I am wondering whether there exist a closed-form expression for the expected assortativity coefficient (http://arxiv.org/pdf/cond-mat/0205405.pdf) of an Erdos Ranyi random graph model $G(n,m)$, where $n$ is the number of nodes and $m$ is the density (http://en.wikipedia.org/wiki/Erd%C5%91s%E2%80%93R%C3%A9nyi_model).
A rough approximation might be provided by the correlation of a multinomial distribution, but it doesn't seem particularly accurate when the graph density is reasonably high. In fact, the degree of a node cannot be greater than $n-1$, whereas if we regard the degree vector of $G(n,m)$ to be distributed as $Multinomial(p_1, p_2, \ldots, p_n; m)$, where $p_i = m/n$, for $i = 1, \ldots, n$, the result is that a node might have a degree greater than $n-1$ with positive probability. This is clearly wrong! In any case, if we assume the degree vector of $G(n,m)$ to be distributed as $Multinomial(p_1, \ldots, p_n; m)$, the result is that the degree correlation (which represent the assortativity coefficient) is $\frac{1}{n-1}$.

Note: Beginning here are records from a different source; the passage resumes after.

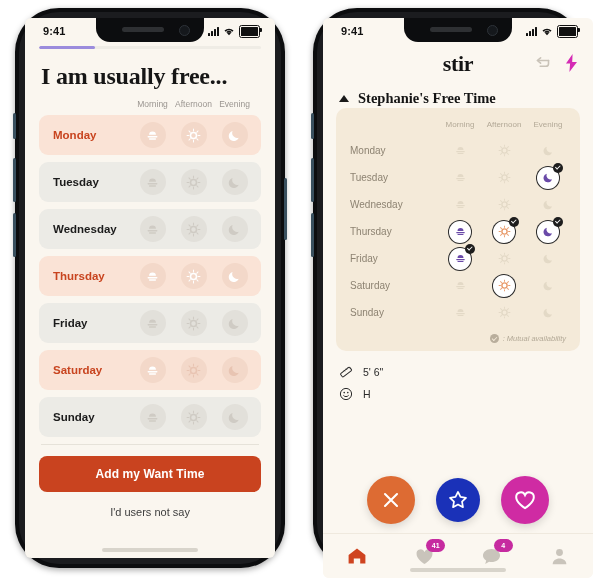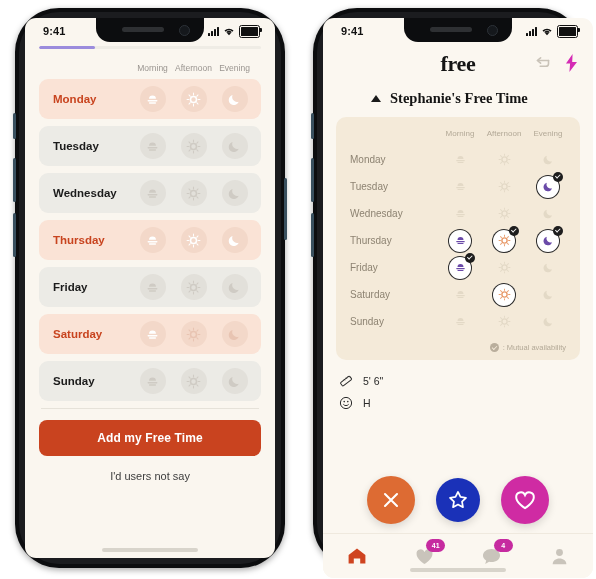--- a/index.html
+++ b/index.html
@@ -15,21 +15,21 @@
     background:#0c0d0f;border-radius:44px;
     box-shadow:0 2px 6px rgba(0,0,0,.35);
   }
   .phone.left{left:15px;}
   .phone.right{left:313px;}
   .phone .rim{
     position:absolute;inset:4px;border-radius:40px;background:#1b1c1f;
   }
   .screen{
     position:absolute;left:10px;top:10px;right:10px;bottom:10px;
-    border-radius:11px;overflow:hidden;background:#faf6ef;
+    border-radius:6px;overflow:hidden;background:#faf6ef;
   }
   .sidebtn{position:absolute;background:#39505f;border-radius:2px;}
   .phone.left .sb1{left:-2px;top:105px;width:3px;height:26px;}
   .phone.left .sb2{left:-2px;top:150px;width:3px;height:44px;}
   .phone.left .sb3{left:-2px;top:205px;width:3px;height:44px;}
   .phone.left .sb4{right:-2px;top:170px;width:3px;height:62px;}
   .phone.right .sb1{left:-2px;top:105px;width:3px;height:26px;}
   .phone.right .sb2{left:-2px;top:150px;width:3px;height:44px;}
   .phone.right .sb3{left:-2px;top:205px;width:3px;height:44px;}
   .phone.right .sb4{right:-2px;top:170px;width:3px;height:62px;}
@@ -119,21 +119,21 @@
     justify-content:center;
   }
   .brand{
     font-family:"Liberation Serif",serif;font-size:22px;font-weight:700;
     color:#141414;letter-spacing:-.3px;
   }
   .r-head .acts{position:absolute;right:14px;top:10px;display:flex;align-items:center;gap:13px;}
   .rewind{cursor:pointer;}
   .bolt{cursor:pointer;}
   .r-sec{
-    display:flex;align-items:center;gap:9px;padding:6px 0 10px 16px;margin-left:32px;
+    display:flex;align-items:center;gap:9px;padding:6px 0 1px 16px;
   }
   .caret{width:0;height:0;border-left:5px solid transparent;border-right:5px solid transparent;
          border-bottom:7px solid #1a1a1a;}
   .r-sectitle{font-family:"Liberation Serif",serif;font-size:14.5px;font-weight:700;color:#141414;}
 
   .card{
     margin:0 13px;background:#f4ead9;border-radius:10px;padding:12px 10px 8px 10px;
   }
   .gcolhead{display:flex;justify-content:flex-end;margin-bottom:8px;}
   .gcolhead span{width:44px;text-align:center;font-size:8px;color:#b3a997;}
@@ -152,21 +152,21 @@
   .badge:after{
     content:"";width:4px;height:2px;border-left:1.3px solid #fff;border-bottom:1.3px solid #fff;
     transform:rotate(-45deg) translate(0px,-1px);
   }
   .legend{display:flex;align-items:center;justify-content:flex-end;gap:4px;
           margin-top:8px;padding-right:4px;}
   .legend .lb{width:9px;height:9px;border-radius:50%;background:#b9ae9c;position:relative;}
   .legend .lb:after{content:"";position:absolute;left:2.2px;top:3px;width:3.5px;height:1.8px;
           border-left:1.2px solid #f4ead9;border-bottom:1.2px solid #f4ead9;
           transform:rotate(-45deg);}
-  .legend span{font-size:7.5px;color:#b3a997;}
+  .legend span{font-size:7.5px;color:#b3a997;font-style:italic;}
 
   .facts{padding:10px 0 0 16px;}
   .fact{display:flex;align-items:center;gap:10px;height:22px;}
   .fact .ftxt{font-size:10.5px;color:#2a2a2a;}
 
   .actionbar{
     position:absolute;left:0;right:0;bottom:54px;display:flex;align-items:center;
     justify-content:center;gap:21px;
   }
   .abtn{border-radius:50%;display:flex;align-items:center;justify-content:center;
@@ -220,20 +220,21 @@
           </svg>
           <div class="batt"></div>
         </div>
       </div>
 
       <div class="l-body">
         <div class="progress">
           <div class="fill"></div>
         </div>
 
+        <h1 class="l-title">I am usually free...</h1>
 
         <div class="colhead">
           <span>Morning</span>
           <span>Afternoon</span>
           <span>Evening</span>
         </div>
 
         <div id="left-rows">
             <div class="dayrow on">
               <div class="dayname">Monday</div>
@@ -483,21 +484,21 @@
                     <svg width="15" height="15" viewBox="0 0 16 16">
     <path d="M12.4 10.3A5.2 5.2 0 0 1 6 3.3a5.4 5.4 0 1 0 6.4 7z" fill="#cfcbc4"></path>
   </svg>
                   </div>
                 </div>
               </div>
             </div>
           </div>
 
         <div class="hr"></div>
-        <div class="cta">Add my Free Time</div>
+        <div class="cta">Add my Want Time</div>
         <div class="skip">I'd users not say</div>
       </div>
 
       <div class="homebar"></div>
     </div>
   </div>
 
   <div class="phone right">
     <div class="rim"></div>
     <div class="sidebtn sb1"></div>
@@ -523,21 +524,21 @@
           <svg width="12" height="9" viewBox="0 0 12 9">
             <path d="M6 8.2 4.1 6.2a2.7 2.7 0 0 1 3.8 0L6 8.2z" fill="#111"></path>
             <path d="M2.6 4.7 1.5 3.5a6.4 6.4 0 0 1 9 0L9.4 4.7a4.8 4.8 0 0 0-6.8 0z" fill="#111"></path>
             <path d="M4.2 6.1 3.2 5a4.1 4.1 0 0 1 5.6 0L7.8 6.1a2.6 2.6 0 0 0-3.6 0z" fill="#111"></path>
           </svg>
           <div class="batt"></div>
         </div>
       </div>
 
       <div class="r-head">
-        <div class="brand">free</div>
+        <div class="brand">stir</div>
         <div class="acts">
           <svg class="rewind" width="17" height="14" viewBox="0 0 17 14">
             <path d="M14.5 4.5H4.2" stroke="#c9c3b8" stroke-width="1.6" fill="none" stroke-linecap="round"></path>
             <path d="M14.5 4.5v3.2a2.6 2.6 0 0 1-2.6 2.6H6.2" stroke="#c9c3b8" stroke-width="1.6" fill="none" stroke-linecap="round"></path>
             <path d="M6.6 1.8 3.3 4.5l3.3 2.7" stroke="#c9c3b8" stroke-width="1.6" fill="none" stroke-linecap="round" stroke-linejoin="round"></path>
           </svg>
           <svg class="bolt" width="15" height="18" viewBox="0 0 15 18">
             <path d="M8.6 0 2 9.6h4.1L5.4 18 13 7.9H8.2L8.6 0z" fill="#d42bb4"></path>
           </svg>
         </div>

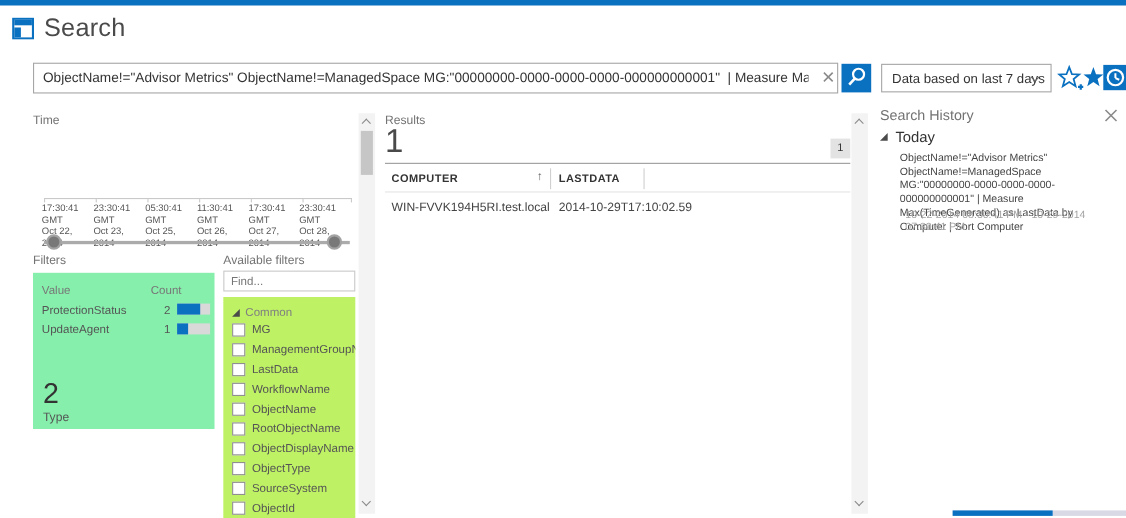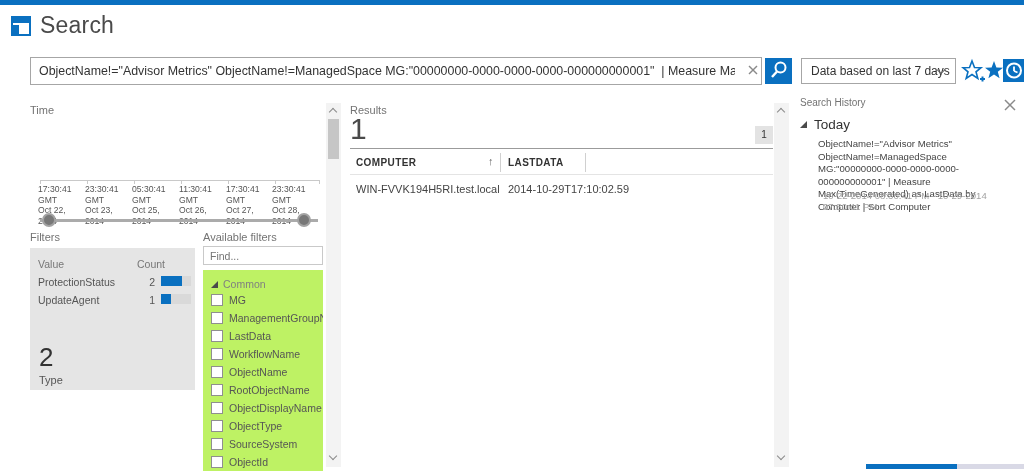--- a/index.html
+++ b/index.html
@@ -41,21 +41,21 @@
   .cbar { position:absolute; bottom:0; width:10px; background:#0a70c0; }
   #axis { left:40px; top:180px; width:280px; height:1px; background:#c9c9c9; }
   .tickmark { position:absolute; top:181px; width:1px; height:3px; background:#c9c9c9; }
   .ticklabel { position:absolute; top:184px; width:48px; text-align:left; font-size:8.6px; line-height:10.5px; color:#555; }
 
   
   #slider-track { left:40px; top:219px; width:278px; height:3px; background:#ababab; }
   .knob { position:absolute; top:213px; width:14px; height:14px; border-radius:50%; background:#787878; border:2px solid #a3a3a3; cursor:pointer; }
 
   
-  #filters-panel { left:30px; top:248px; width:165px; height:142px; background:#e5e5e5; }
+  #filters-panel { left:30px; top:248px; width:165px; height:142px; background:#86efac; }
   .fhead { position:absolute; font-size:10.5px; color:#777; }
   .frow-name { position:absolute; left:8px; font-size:10.5px; color:#555; }
   .frow-count { position:absolute; font-size:10.5px; color:#555; width:20px; text-align:right; }
   .ftrack { position:absolute; width:30px; height:10px; background:#d9d9d9; }
   .ffill { height:10px; background:#0a70c0; }
   #type-count { position:absolute; left:9px; top:94px; font-size:26px; font-weight:300; color:#333; }
   #type-label { position:absolute; left:9px; top:126px; font-size:11px; color:#555; }
 
   
   #find-input { left:203px; top:246px; width:120px; height:19px; border:1px solid #c9c9c9; font-size:10.5px; color:#555; padding:0 6px; outline:none; font-family:"Liberation Sans",sans-serif; }
@@ -76,21 +76,21 @@
   #page-badge { left:755px; top:126px; width:18px; height:18px; background:#e3e3e3; font-size:10px; color:#333; text-align:center; line-height:18px; cursor:pointer; }
   #hero-rule { left:350px; top:148px; width:423px; height:1px; background:#9b9b9b; }
   .th { position:absolute; top:157px; font-size:10px; font-weight:bold; color:#333; letter-spacing:.4px; }
   .colsep { position:absolute; top:153px; width:1px; height:19px; background:#d0d0d0; }
   #hdr-rule { left:350px; top:174px; width:423px; height:1px; background:#e4e4e4; }
   .td { position:absolute; top:183px; font-size:11px; color:#444; }
   #sort-arrow { position:absolute; left:488px; top:155px; font-size:11px; color:#666; }
   #sort-arrow::before { content:"\2191"; }
 
   
-  #hist-title { left:800px; top:97px; font-size:10px; color:#737373; }
+  #hist-title { left:800px; top:97px; font-size:13px; color:#737373; }
   #hist-close { left:1003px; top:98px; width:14px; height:14px; cursor:pointer; }
   #today-row { left:800px; top:117px; display:flex; align-items:flex-start; gap:7px; cursor:pointer; }
   #today-label { font-size:13.5px; color:#333; }
   #hist-query { left:818px; top:138px; width:196px; font-size:9.6px; line-height:12.6px; color:#444; cursor:pointer; word-wrap:break-word; }
   #hist-range { left:823px; top:190px; font-size:9.6px; color:#a3a3a3; }
   #hscroll-track { left:957px; top:464px; width:67px; height:5px; background:#d9d9e6; }
   #hscroll-thumb { left:866px; top:464px; width:91px; height:5px; background:#0a70c0; cursor:pointer; }
 </style>
 </head>
 <body>

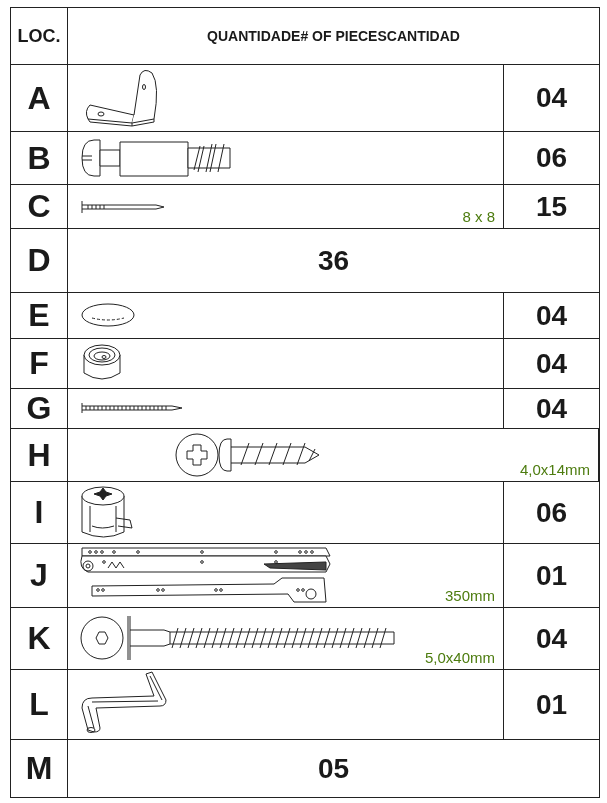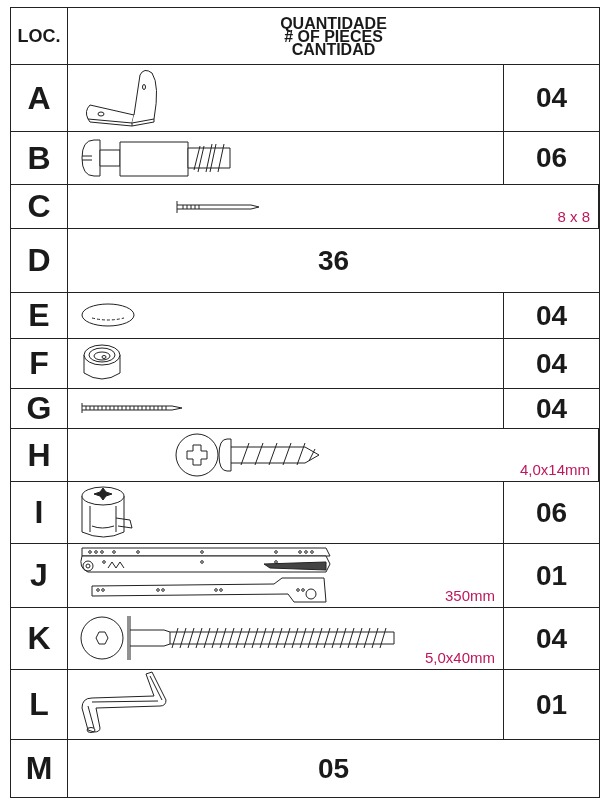--- a/index.html
+++ b/index.html
@@ -5,22 +5,22 @@
   html, body { margin: 0; padding: 0; background: #ffffff; }
   body { width: 607px; height: 803px; position: relative; overflow: hidden; font-family: "Liberation Sans", sans-serif; color: #1a1a1a; }
   .sheet { position: absolute; left: 10px; top: 7px; width: 590px; border: 1.5px solid #222; box-sizing: border-box; }
   .row { display: flex; border-top: 1.5px solid #222; box-sizing: border-box; justify-content: space-between; }
   .row.header { border-top: none; }
   .loc { width: 57px; border-right: 1.5px solid #222; display: flex; align-items: center; justify-content: center; font-weight: bold; font-size: 32px; box-sizing: border-box; }
   .header .loc { font-size: 18px; }
   .img { width: 436px; border-right: 1.5px solid #222; position: relative; box-sizing: border-box; display: flex; align-items: center; justify-content: center; }
   .header .img { font-weight: bold; font-size: 19px; }
   .qty { flex: 1; display: flex; align-items: center; justify-content: center; font-weight: bold; font-size: 28px; }
-  .header .qty { font-size: 16px; line-height: 13px; text-align: center; flex-direction: column; }
-  .spec { position: absolute; right: 8px; bottom: 3px; font-size: 15px; color: #be185d; }
+  .header .qty { font-size: 14px; line-height: 13px; text-align: center; }
+  .spec { position: absolute; right: 8px; bottom: 3px; font-size: 15px; color: #4d7c0f; }
   .icon { position: absolute; left: 6px; top: 0; }
   svg { display: block; }
   svg * { vector-effect: non-scaling-stroke; }
 </style>
 </head>
 <body>
 
 <div class="sheet">
 
   <div class="row header" style="height:56px">
@@ -71,20 +71,21 @@
     <div class="img">
       <span class="icon">
         <svg width="100" height="40" viewBox="0 0 100 40" fill="none" stroke="#222" stroke-width="1">
           <path d="M8 16 L8 28"></path>
           <path d="M8 20 L82 20 L90 22 L82 24 L8 24"></path>
           <path d="M14 20 L14 24 M18 20 L18 24 M22 20 L22 24 M26 20 L26 24 M30 20 L30 24"></path>
         </svg>
       </span>
       <span class="spec">8 x 8</span>
     </div>
+    <div class="qty">15</div>
   </div>
 
   <div class="row" style="height:64px">
     <div class="loc">D</div>
     <div class="qty">36</div>
   </div>
 
   <div class="row" style="height:46px">
     <div class="loc">E</div>
     <div class="img">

I think that many of you would probably claim that the best choice is to use a truncated multinomial, $P(d_1, \ldots, d_n | d_1 < n-1, \ldots, d_n<n-1)$, and to derive the correlation of this multivariate expression. Nonetheless, before undertaking such a tedious work I'd like to see whether someone already know a closed-form expression for the expected assortativity coefficient.
Thank you very much for your help.